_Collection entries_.
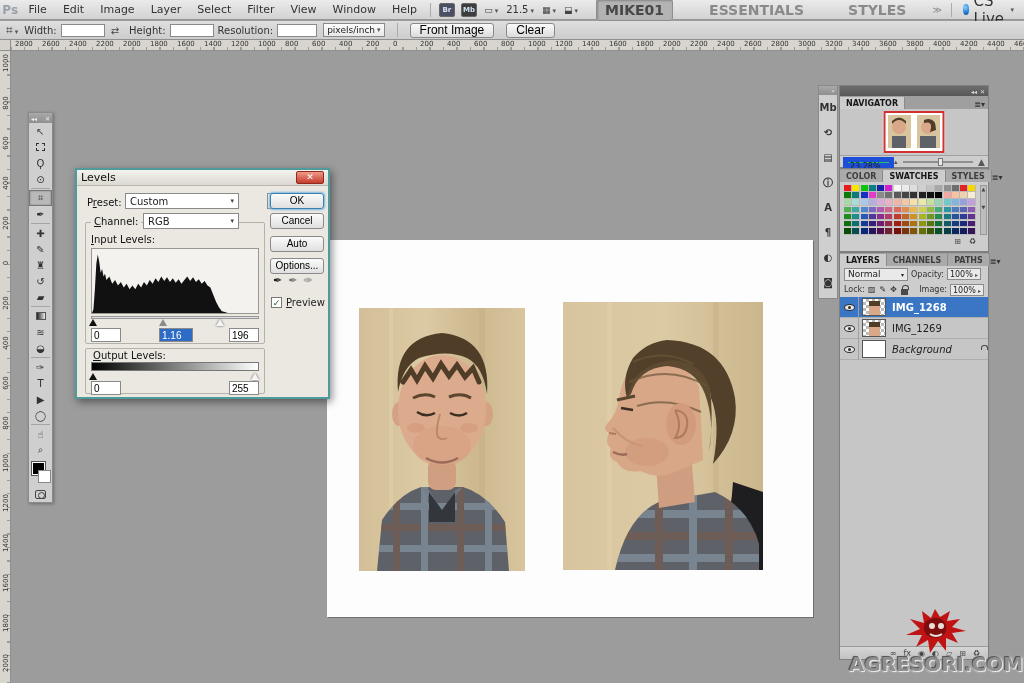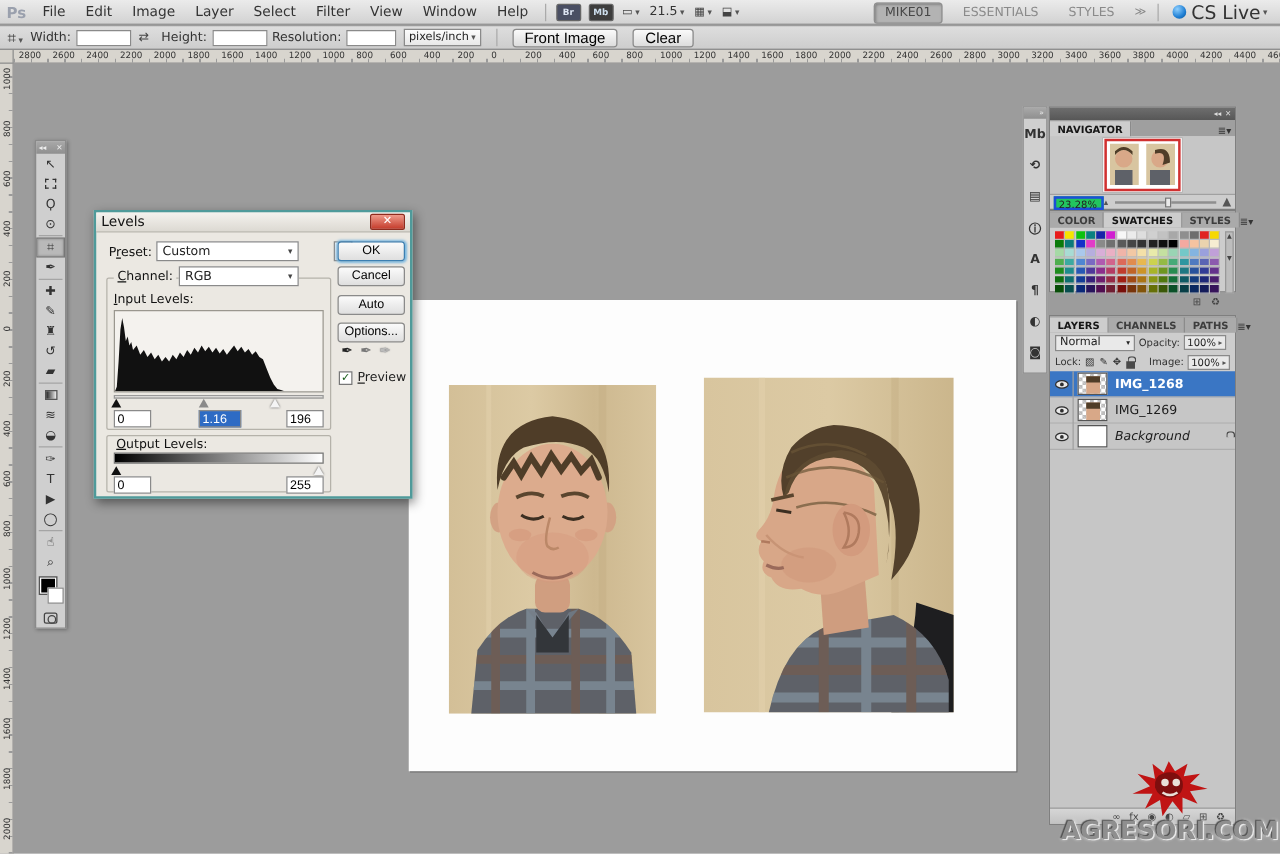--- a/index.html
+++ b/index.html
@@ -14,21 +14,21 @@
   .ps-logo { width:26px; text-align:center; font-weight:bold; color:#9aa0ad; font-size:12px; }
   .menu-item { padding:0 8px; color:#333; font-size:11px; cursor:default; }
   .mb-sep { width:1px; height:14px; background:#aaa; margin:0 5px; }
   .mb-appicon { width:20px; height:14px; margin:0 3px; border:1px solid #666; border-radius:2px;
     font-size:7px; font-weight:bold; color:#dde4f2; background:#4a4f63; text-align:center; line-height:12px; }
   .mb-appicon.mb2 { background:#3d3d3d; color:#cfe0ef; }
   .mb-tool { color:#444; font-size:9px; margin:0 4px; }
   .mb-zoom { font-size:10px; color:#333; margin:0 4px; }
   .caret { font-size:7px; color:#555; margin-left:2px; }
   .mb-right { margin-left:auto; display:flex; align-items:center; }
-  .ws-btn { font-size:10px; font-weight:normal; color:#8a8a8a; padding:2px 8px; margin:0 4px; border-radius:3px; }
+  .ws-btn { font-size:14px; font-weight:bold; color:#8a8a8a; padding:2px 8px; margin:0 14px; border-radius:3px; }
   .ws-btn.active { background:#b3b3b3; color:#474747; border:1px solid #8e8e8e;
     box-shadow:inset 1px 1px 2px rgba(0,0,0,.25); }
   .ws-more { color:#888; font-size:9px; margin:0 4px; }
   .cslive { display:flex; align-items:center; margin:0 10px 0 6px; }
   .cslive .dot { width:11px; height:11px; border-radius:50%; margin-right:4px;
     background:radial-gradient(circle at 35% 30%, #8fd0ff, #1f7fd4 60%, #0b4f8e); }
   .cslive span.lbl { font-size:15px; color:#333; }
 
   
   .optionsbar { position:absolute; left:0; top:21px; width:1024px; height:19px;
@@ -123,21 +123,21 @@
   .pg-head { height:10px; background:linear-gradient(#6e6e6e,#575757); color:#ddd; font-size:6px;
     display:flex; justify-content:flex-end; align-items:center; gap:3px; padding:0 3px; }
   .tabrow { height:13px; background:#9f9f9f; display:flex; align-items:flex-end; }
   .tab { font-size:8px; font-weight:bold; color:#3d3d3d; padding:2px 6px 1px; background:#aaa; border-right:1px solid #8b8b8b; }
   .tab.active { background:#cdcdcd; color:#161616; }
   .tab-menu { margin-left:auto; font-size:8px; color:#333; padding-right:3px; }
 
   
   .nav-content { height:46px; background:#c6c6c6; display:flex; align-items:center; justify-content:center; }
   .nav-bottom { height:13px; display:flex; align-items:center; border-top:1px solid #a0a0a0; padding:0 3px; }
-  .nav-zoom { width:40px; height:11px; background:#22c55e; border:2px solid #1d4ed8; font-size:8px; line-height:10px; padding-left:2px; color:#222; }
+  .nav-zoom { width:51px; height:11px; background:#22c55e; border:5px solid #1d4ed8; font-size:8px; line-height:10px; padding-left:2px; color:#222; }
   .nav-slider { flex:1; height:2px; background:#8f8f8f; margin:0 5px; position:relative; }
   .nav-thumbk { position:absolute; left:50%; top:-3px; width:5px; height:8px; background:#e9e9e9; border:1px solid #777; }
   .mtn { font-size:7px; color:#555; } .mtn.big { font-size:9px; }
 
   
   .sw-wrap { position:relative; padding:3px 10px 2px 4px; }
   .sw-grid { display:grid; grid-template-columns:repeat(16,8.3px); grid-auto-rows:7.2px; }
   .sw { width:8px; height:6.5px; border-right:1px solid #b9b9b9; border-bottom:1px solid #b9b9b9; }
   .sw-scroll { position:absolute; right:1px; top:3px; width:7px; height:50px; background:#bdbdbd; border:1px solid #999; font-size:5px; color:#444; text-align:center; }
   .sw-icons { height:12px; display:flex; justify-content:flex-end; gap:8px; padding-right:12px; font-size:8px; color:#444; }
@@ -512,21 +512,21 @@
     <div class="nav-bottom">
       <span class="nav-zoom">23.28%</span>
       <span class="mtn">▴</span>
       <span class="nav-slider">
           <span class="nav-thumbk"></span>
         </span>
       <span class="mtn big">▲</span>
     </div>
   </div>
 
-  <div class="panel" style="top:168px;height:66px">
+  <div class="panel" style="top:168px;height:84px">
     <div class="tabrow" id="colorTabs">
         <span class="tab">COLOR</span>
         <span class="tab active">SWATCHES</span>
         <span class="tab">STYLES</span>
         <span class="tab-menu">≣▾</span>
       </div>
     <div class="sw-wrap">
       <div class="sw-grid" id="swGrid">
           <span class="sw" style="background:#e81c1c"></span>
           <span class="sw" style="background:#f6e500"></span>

_What you will do_. Wherever a line above contains the string "thumbk", copy that line.

_Answer space_.
   .nav-thumbk { position:absolute; left:50%; top:-3px; width:5px; height:8px; background:#e9e9e9; border:1px solid #777; }
           <span class="nav-thumbk"></span>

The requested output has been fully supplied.